JpGU-AGU Joint Meeting 2017

Presentation information

[JJ] Oral

M (Multidisciplinary and Interdisciplinary) » M-IS Intersection

[M-IS23] [JJ] Paleoclimatology and paleoceanography

Tue. May 23, 2017 9:00 AM - 10:30 AM IC (International Conference Hall 2F)

convener:Tomohisa Irino(Faculty of Environmental Earth Science, Hokkaido University), Akira Oka(Atmosphere and Ocean Research Institute, The University of Tokyo), Ikuko Kitaba(Research Centre for Palaleoclimatology, Ritsumeikan University), Masaki Sano(Research Institute for Humanity and Nature), Chairperson:Tomohisa Irino(Faculty of Environmental Earth Science, Hokkaido University)

9:30 AM - 9:45 AM

[MIS23-21] Paleoceanographic change in the western North Pacific during MIS 20-18 based on Mg/Ca-temperature, oxygen and carbon isotope records from Chiba composite section deposited in Boso Peninsula, southeastern part of Japanese islands

*Yoshimi Kubota1, Yuki Haneda2, Yusuke Suganuma3, Makoto Okada2, Takuya Itaki4, Koji Kameo5, Hiroki Hayashi6 (1.National Museum of Nature and Science, 2.Ibaraki University, 3.National Institute of Polar Research, 4.Geological Survey of Japan, AIST, 5.Chiba University, 6.Shimane University)

Keywords:Chiba composite section, Kuroshio, East Asian winter monsoon

Marine Isotope Stage (MIS) 19 is one of the analogues for the present interglacial period in terms of orbital parameter: low-amplitude precessional insolation variability modulated by the 413-kyr eccentricity cycle.
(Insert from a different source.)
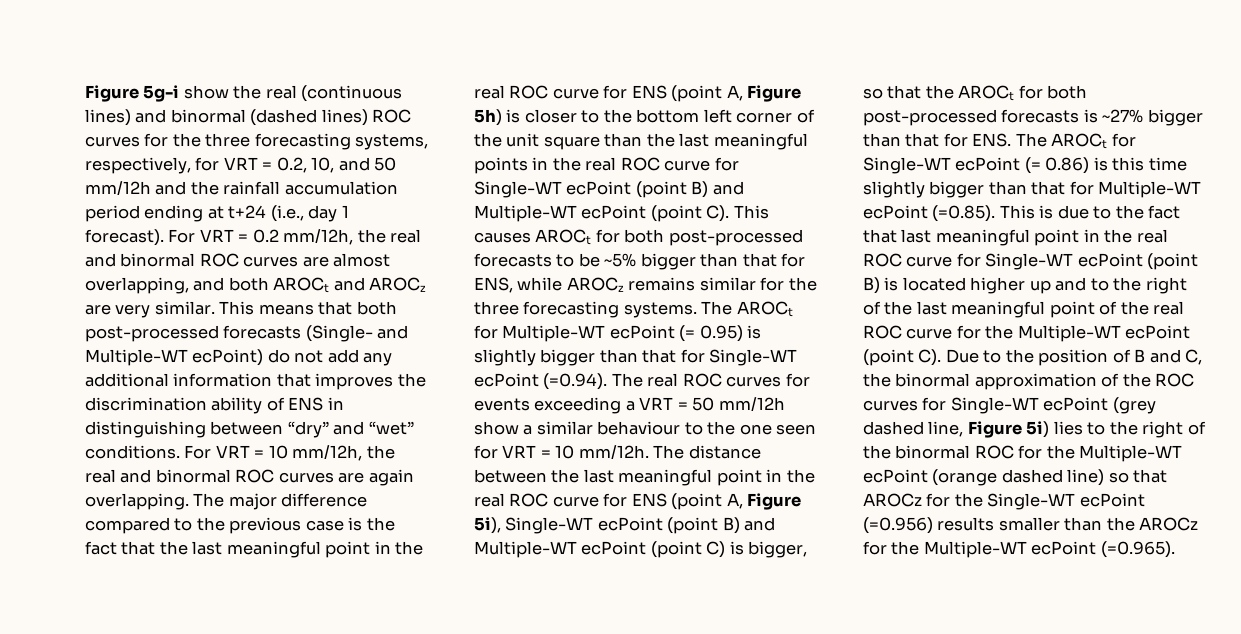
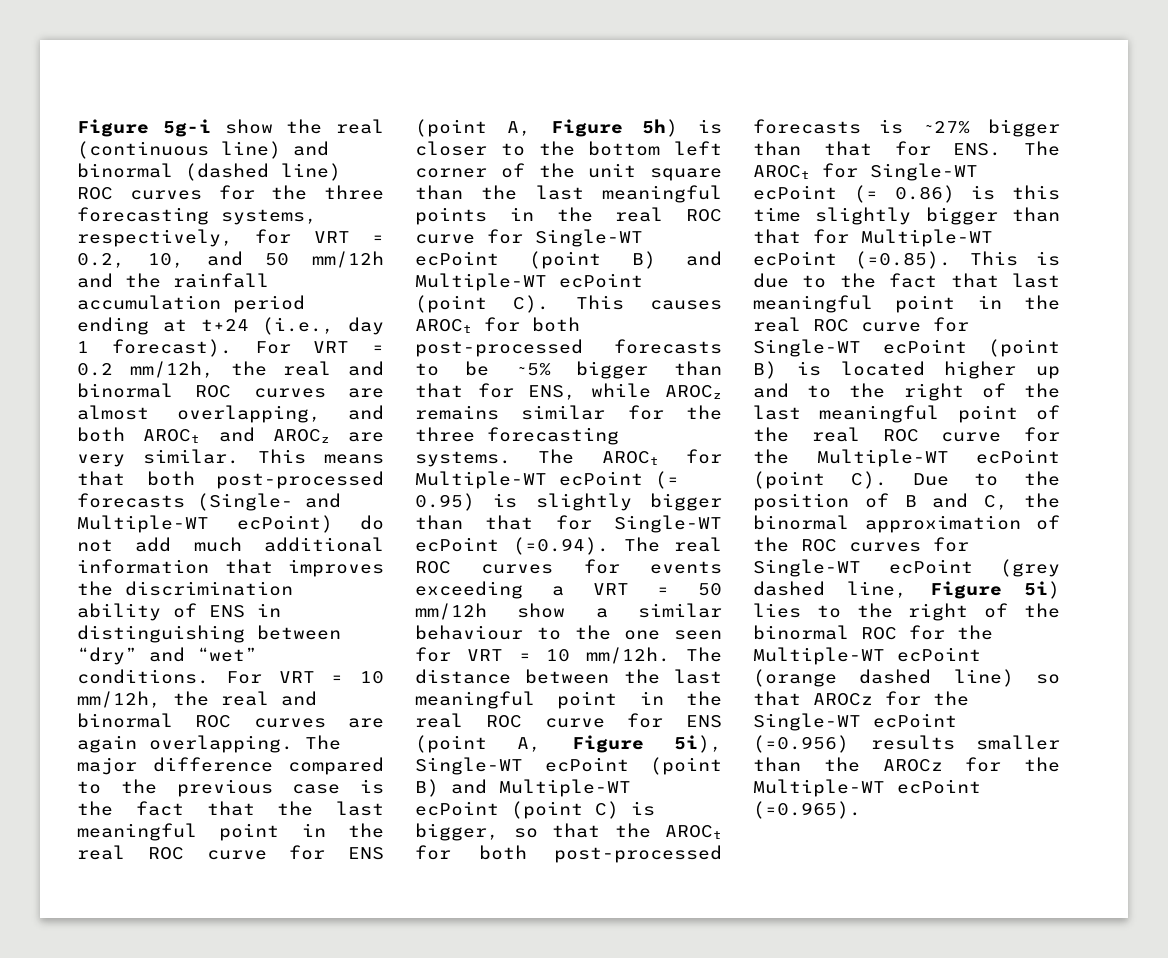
- Figure 5g-i show the real (continuous lines) and binormal (dashed lines) ROC curves for the three forecasting systems, respectively, for VRT = 0.2, 10, and 50 mm/12h and the rainfall accumulation period ending at t+24 (i.e., day 1 forecast).
+ Figure 5g-i show the real (continuous line) and binormal (dashed line) ROC curves for the three forecasting systems, respectively, for VRT = 0.2, 10, and 50 mm/12h and the rainfall accumulation period ending at t+24 (i.e., day 1 forecast).
- This means that both post-processed forecasts (Single- and Multiple-WT ecPoint) do not add any additional information that improves the discrimination ability of ENS in distinguishing between “dry” and “wet” conditions.
+ This means that both post-processed forecasts (Single- and Multiple-WT ecPoint) do not add much additional information that improves the discrimination ability of ENS in distinguishing between “dry” and “wet” conditions.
Thus, knowledge of natural climate variability during the time period between MIS 20 to 18 helps to understand the future climate change.
The Kuroshio Current, a western boundary current in the North Pacific, transports warm saline waters from low- to high-latitude and thus plays a crucial role in heat transport in East Asia. Previous studies revealed high SST variability during the last 144 ky off central Japan, with peak SSTs during early MIS 1 and the MIS 5a/4, 5c/5b and 5e/5d transitions, primarily caused by the latitudinal shift of the Kuroshio–Oyashio Currents.
Here, we present Mg/Ca-based temperature, and oxygen and carbon isotope (δ18O, δ13C) records of planktic foraminifers Globigerina bulloides and Globorotalia inflata in Chiba composite section and reconstruct gradients of surface and intermediate water temperature (ΔT) and vertical δ13C (Δδ13C). Compared to Oyashio water, the Kursohio is characterized by more oligotrophic, stratified with warm surface water. Therefore, the high Δδ13C andΔT with warm surface water suggest the increase in the Kuroshio influence. The results indicate that both Δδ13C andΔT increased during the transition from MIS 20 to 19, which suggests the increase in influence of the Kuroshio water. The δ18O of G. bulloides shows low values with high amplitude still in the late MIS 19, suggesting the warm surface water. This further suggests the strong influence of the Kuroshio water, which is also supported by relatively high Δδ13C, ΔT and microfossil assemblage. A recent study based on grain size analyses from Loess- palaeosol sequence in northern China suggest weak East Asian winter monsoon and Siberian High during late MIS 19, triggered by a very weak precessional insolation minimum leading to warm summer conditions unfavorable to Northern Hemisphere ice-sheet build-up at the inception of each of MIS 20, MIS 18. This study suggests that the strong Kuroshio Current during late MIS 19 might have played a crucial role in enhancement of poleward heat transport that helped to warm up the middle to high latitude and suppress the development of Siberian High.